Queridos hermanos y hermanos, ¡buenos días y feliz domingo!
Hoy es la solemnidad de la Santísima Trinidad, y en el Evangelio de la celebración Jesús nos presenta a las otras dos Personas divinas, al Padre y al Espíritu Santo. Dice del Espíritu: «No hablará de sí mismo, sino que recibirá de lo mío y os lo comunicará a vosotros». Y luego, respecto al Padre, dice: «Todo lo que tiene el Padre es mío» (Jn 16, 14-15). Vemos que el Espíritu habla, pero no de sí mismo: anuncia a Jesús y revela al Padre. Y vemos también que el Padre, que posee todo porque es el origen de todo, le da al Hijo todo lo que posee, no se queda con nada para sí mismo y se dona enteramente al Hijo. Es decir, el Espíritu Santo no habla de sí mismo, habla de Jesús. Y el Padre, no da sí mismo, da el Hijo. Es la generosidad abierta, uno abierto al otro.
Pasemos ahora a nosotros, a las cosas de las que hablamos y a lo que poseemos. Cuando hablamos, queremos siempre que se hable bien de nosotros y a menudo hablamos de nosotros y de lo que hacemos. ¡Cuántas veces! "Yo he hecho esto, y eso…", "tenía este problema…". Se habla siempre así. ¡Qué diferencia respecto al Espíritu Santo, que habla anunciando a los otros, el Padre, el Hijo! Y, sobre lo que poseemos, ¡qué celosos somos y cuánto nos cuesta compartirlo con los demás, incluso con los que carecen de lo necesario! De palabra es fácil, pero luego en la práctica es muy difícil.
Por ello, celebrar la Santísima Trinidad no es solo un ejercicio teológico, sino una revolución de nuestra manera de vivir. Dios, en quién cada Persona vive para la otra en continua relación, no para sí misma, nos estimula a vivir con los demás y para los demás. Abiertos. Hoy podemos preguntarnos si nuestra vida refleja el Dios en el que creemos: yo, que profeso la fe en Dios Padre e Hijo y Espíritu Santo, ¿creo verdaderamente que para vivir necesito a los demás, necesito entregarme a los demás, necesito servir a los demás? ¿Lo afirmo de palabra o lo afirmo con la vida?
Dios trino y uno, queridos hermanos y hermanas, hay que mostrarlo así, con los hechos antes que con las palabras. Dios, que es el autor de la vida, se transmite menos a través de los libros y más a través del testimonio de vida. Él que, como escribe el evangelista Juan, «es amor» (1Jn 4, 16), se revela a través del amor.
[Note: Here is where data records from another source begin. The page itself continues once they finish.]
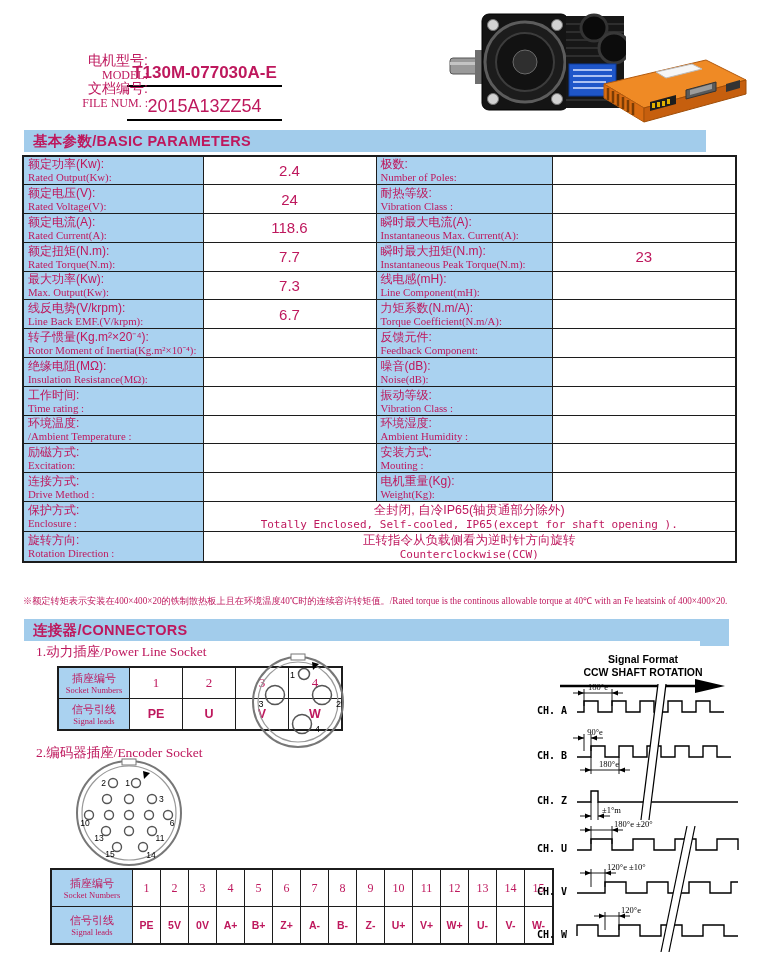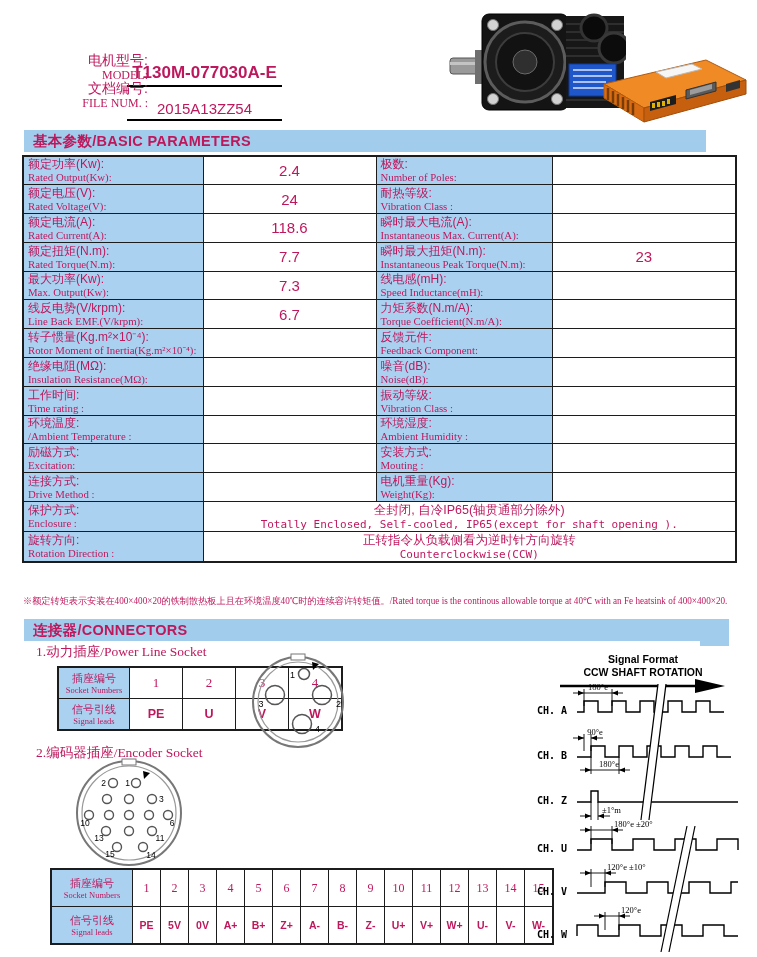--- a/index.html
+++ b/index.html
@@ -12,7 +12,7 @@
   .hval{position:absolute;left:127px;width:155px;border-bottom:2px solid #000;
         display:flex;align-items:flex-end;justify-content:center;padding-bottom:2px;box-sizing:border-box;}
   .hval.model{top:50px;height:37px;font-weight:bold;font-size:17px;}
-  .hval.file{top:92px;height:29px;font-size:15px;}
+  .hval.file{top:92px;height:29px;font-size:18px;}
   
   .bar{position:absolute;left:24px;width:682px;height:22px;background:#a2cceb;
        font-weight:bold;font-size:14.5px;line-height:22px;padding-left:9px;box-sizing:border-box;letter-spacing:.3px;}

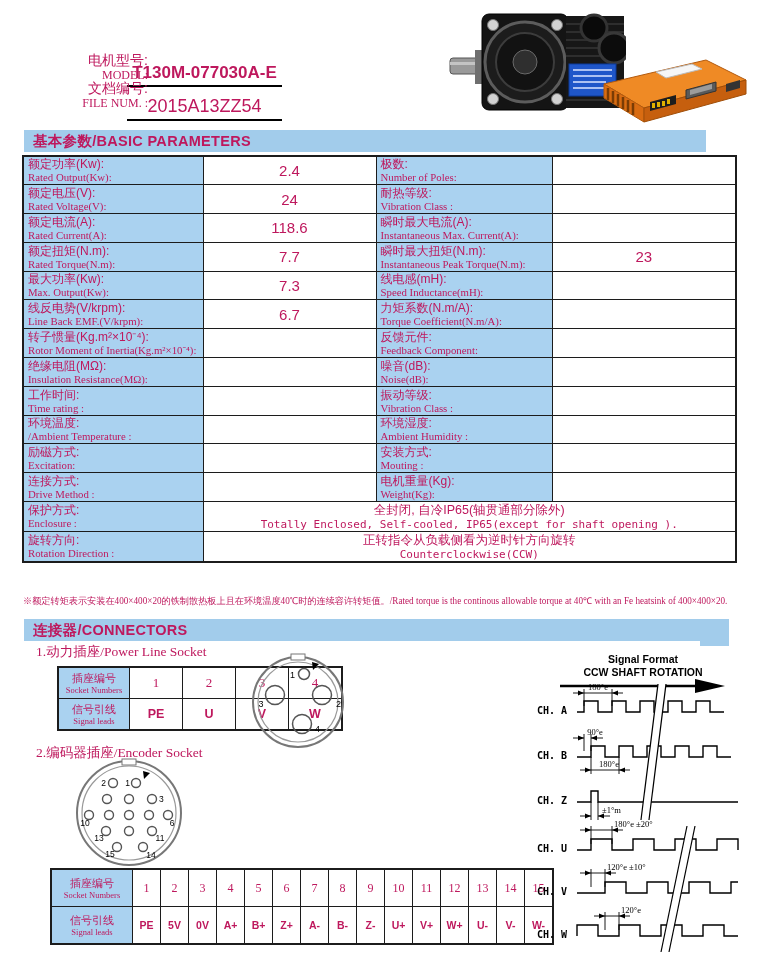--- a/index.html
+++ b/index.html
@@ -190,7 +190,7 @@
           <td class="val">7.3</td>
           <td class="lbl">
             <div class="zh">线电感(mH):</div>
-            <div class="en">Speed Inductance(mH):</div>
+            <div class="en">Line Component(mH):</div>
           </td>
           <td class="val"></td>
         </tr>

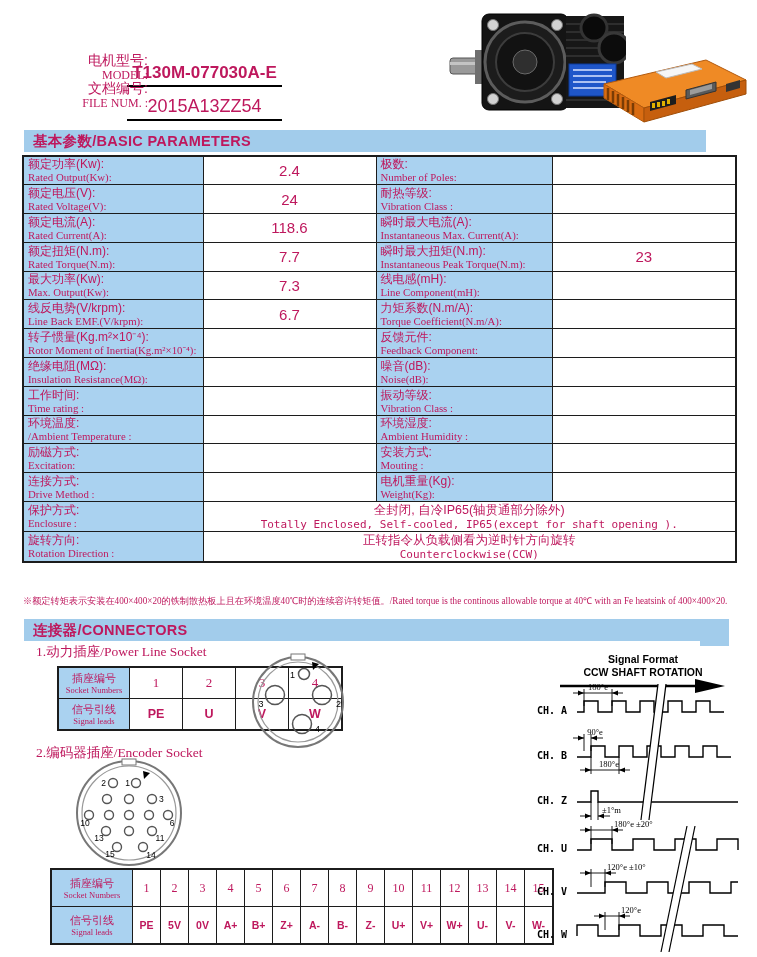--- a/index.html
+++ b/index.html
@@ -208,7 +208,7 @@
         </tr>
         <tr class="nrm">
           <td class="lbl">
-            <div class="zh">转子惯量(Kg.m²×10⁻⁴):</div>
+            <div class="zh">转子惯量(Kg.m²×20⁻⁴):</div>
             <div class="en">Rotor Moment of Inertia(Kg.m²×10⁻⁴):</div>
           </td>
           <td class="val"></td>

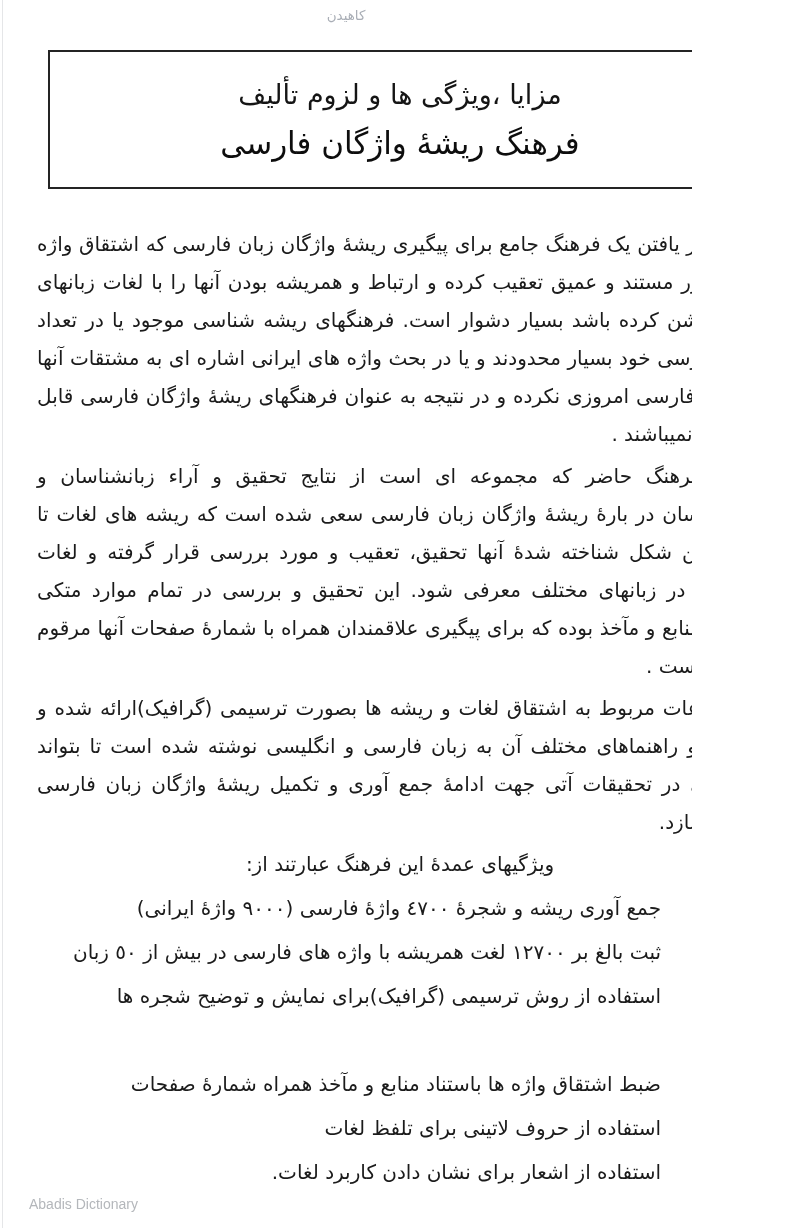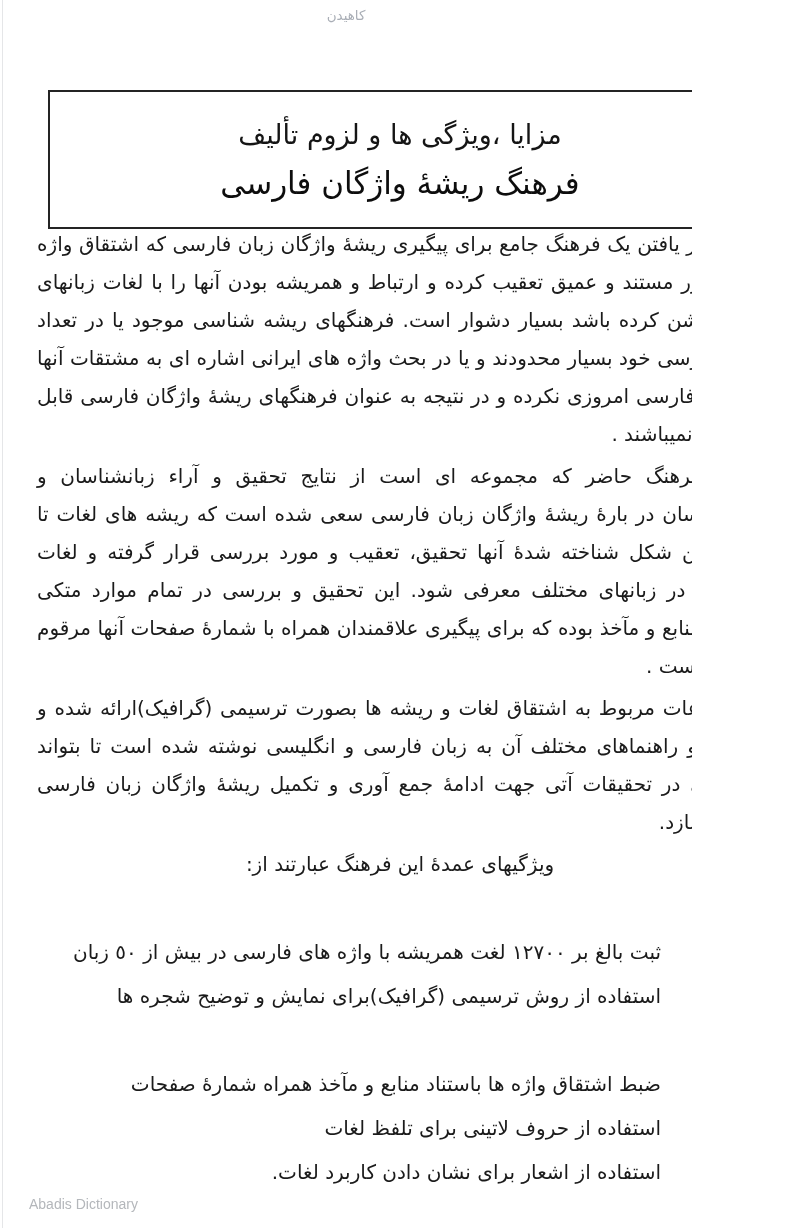--- a/index.html
+++ b/index.html
@@ -39,7 +39,6 @@
     align-items: center;
     gap: 15px;
     direction: rtl;
-    margin-top: 40px;
   }
   .title-line1 {
     font-size: 27px;

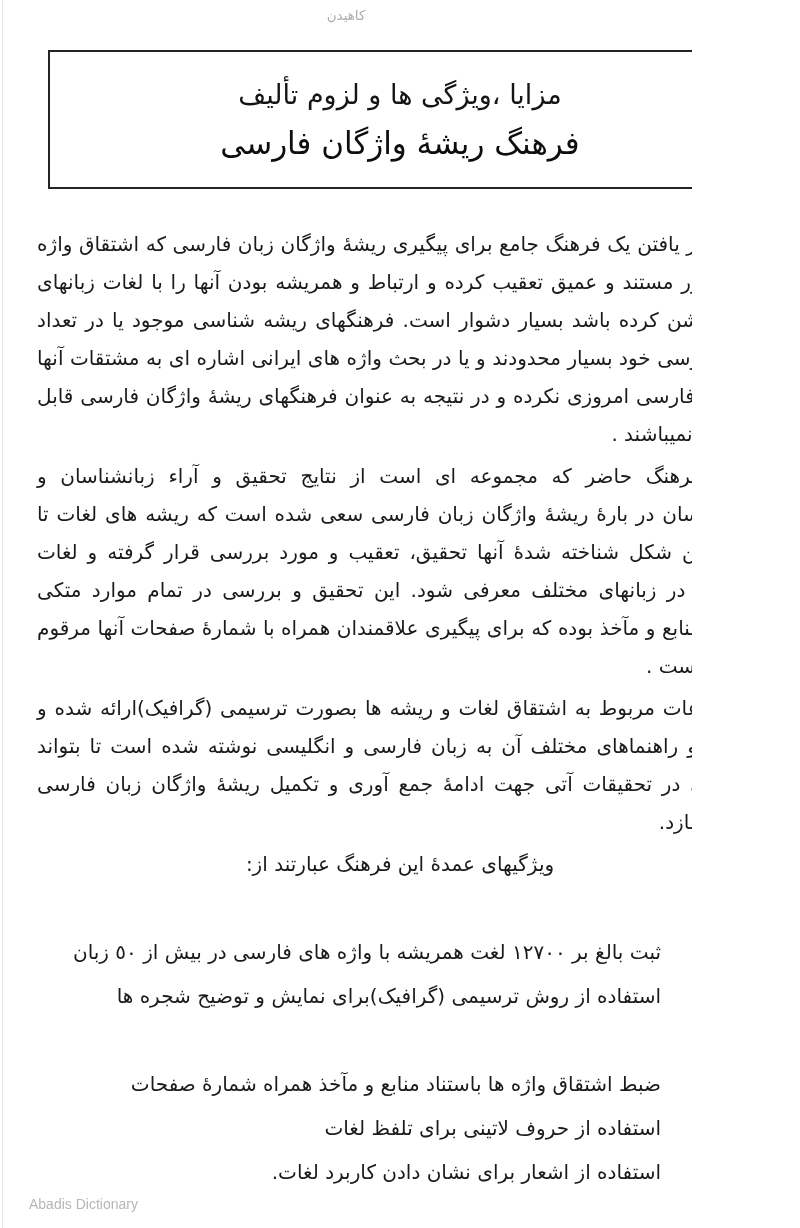--- a/index.html
+++ b/index.html
@@ -118,6 +118,7 @@
 
     <div class="feat">
       <span class="num">١)</span>
+      <span class="txt">جمع آوری ریشه و شجرهٔ ٤٧٠٠ واژهٔ فارسی (٩٠٠٠ واژهٔ ایرانی)</span>
     </div>
     <div class="feat">
       <span class="num">٢)</span>

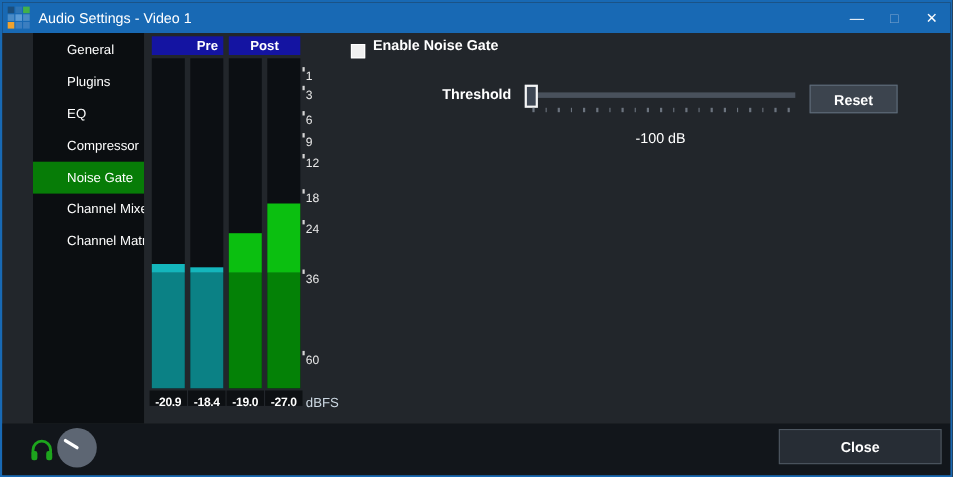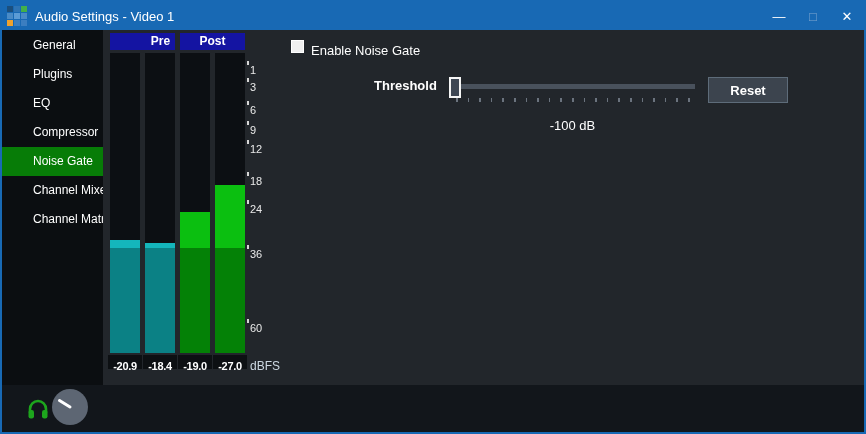--- a/index.html
+++ b/index.html
@@ -24,7 +24,7 @@
   .win-btn.dim { color:#7fa6cf; }
   
   .body { flex:1; display:flex; min-height:0; }
-  .sidebar { width:101px; background:#0b0e11; padding-top:1px; }
+  .sidebar { width:101px; background:#0b0e11; padding-top:1px;margin-left:28px; }
   .side-item { height:29px; line-height:29px; padding-left:31px; color:#ffffff;
                font-size:12px; white-space:nowrap; cursor:default; }
   .side-item.selected { background:#077c07; }

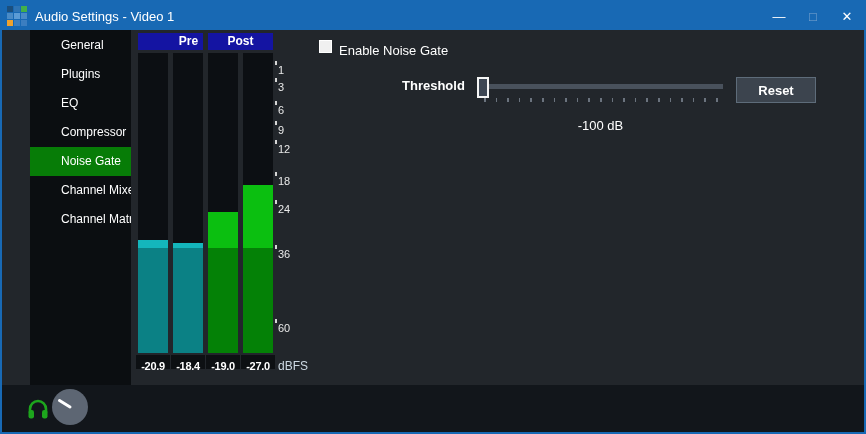--- a/index.html
+++ b/index.html
@@ -44,8 +44,8 @@
   
   .checkbox { position:absolute; left:188px; top:10px; width:13px; height:13px;
               background:#f0f0f0; border:1px solid #ffffff; cursor:default; }
-  .enable-label { position:absolute; left:208px; top:13px; color:#ffffff; font-size:13px;
-                  font-weight:normal; line-height:15px; }
+  .enable-label { position:absolute; left:208px; top:3px; color:#ffffff; font-size:13px;
+                  font-weight:bold; line-height:15px; }
   .threshold-label { position:absolute; left:271px; top:48px; color:#ffffff; font-size:13px; font-weight:bold; }
   .slider-track { position:absolute; left:347px; top:54px; width:245px; height:5px; background:#49515c; }
   .slider-thumb { position:absolute; left:346px; top:47px; width:12px; height:21px;

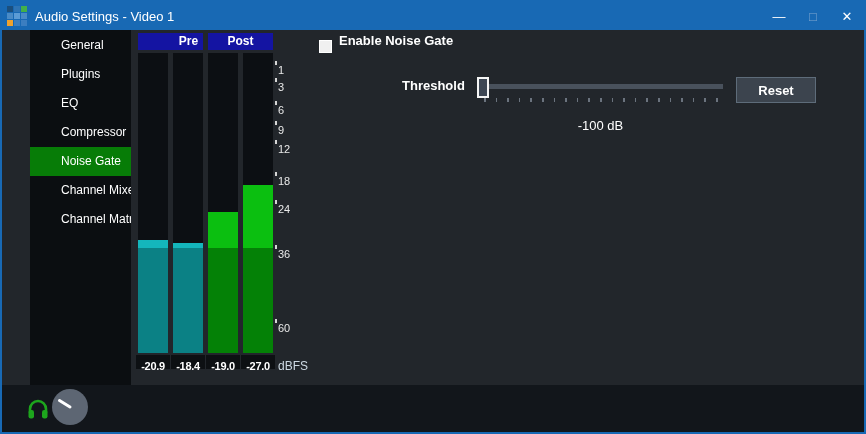--- a/index.html
+++ b/index.html
@@ -192,6 +192,7 @@
         <line x1="19" y1="19" x2="8.5" y2="12.5" stroke="#ffffff" stroke-width="3" stroke-linecap="round"></line>
       </svg>
     </div>
+    <div class="btn close-btn">Close</div>
   </div>
 
 </div>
Pensemos en las personas buenas, generosas, mansas que hemos conocido: recordando su manera de pensar y actuar podemos tener un pequeño reflejo de Dios-Amor. Y, ¿qué quiere decir amar? No sólo apreciar y hacer el bien, sino antes incluso, en la raíz, acoger, estar abierto a los otros, hacer sitio a los otros, dejar espacio a los otros. Esto significa amar, en la raíz.
Para entenderlo mejor, pensemos en los nombres de las Personas divinas que pronunciamos cada vez que hacemos la señal de la cruz: en cada nombre está la presencia del otro. El Padre, por ejemplo, no sería tal sin el Hijo; del mismo modo el Hijo no puede ser pensado por sí solo, sino siempre como Hijo del Padre. Y el Espíritu Santo, a su vez, es Espíritu del Padre y del Hijo. En resumen, la Trinidad nos enseña que no se puede estar nunca sin el otro. No somos islas, estamos en el mundo para vivir a imagen de Dios: abiertos, necesitados de los demás y necesitados de ayudar a los demás. Así pues, hagámonos esta última pregunta: ¿Soy un reflejo de la Trinidad en la vida de todos los días? La seña de la cruz que hago cada día –Padre e Hijo y Espíritu Santo–, esa señal de la cruz que hago todos los días, ¿se queda en un mero gesto ocioso o inspira mi manera de hablar, conocer, responder, juzgar, perdonar?
Que la Virgen, hija del Padre, madre del Hijo y esposa del Espíritu, nos ayude a acoger y testimoniar en la vida el misterio de Dios-Amor.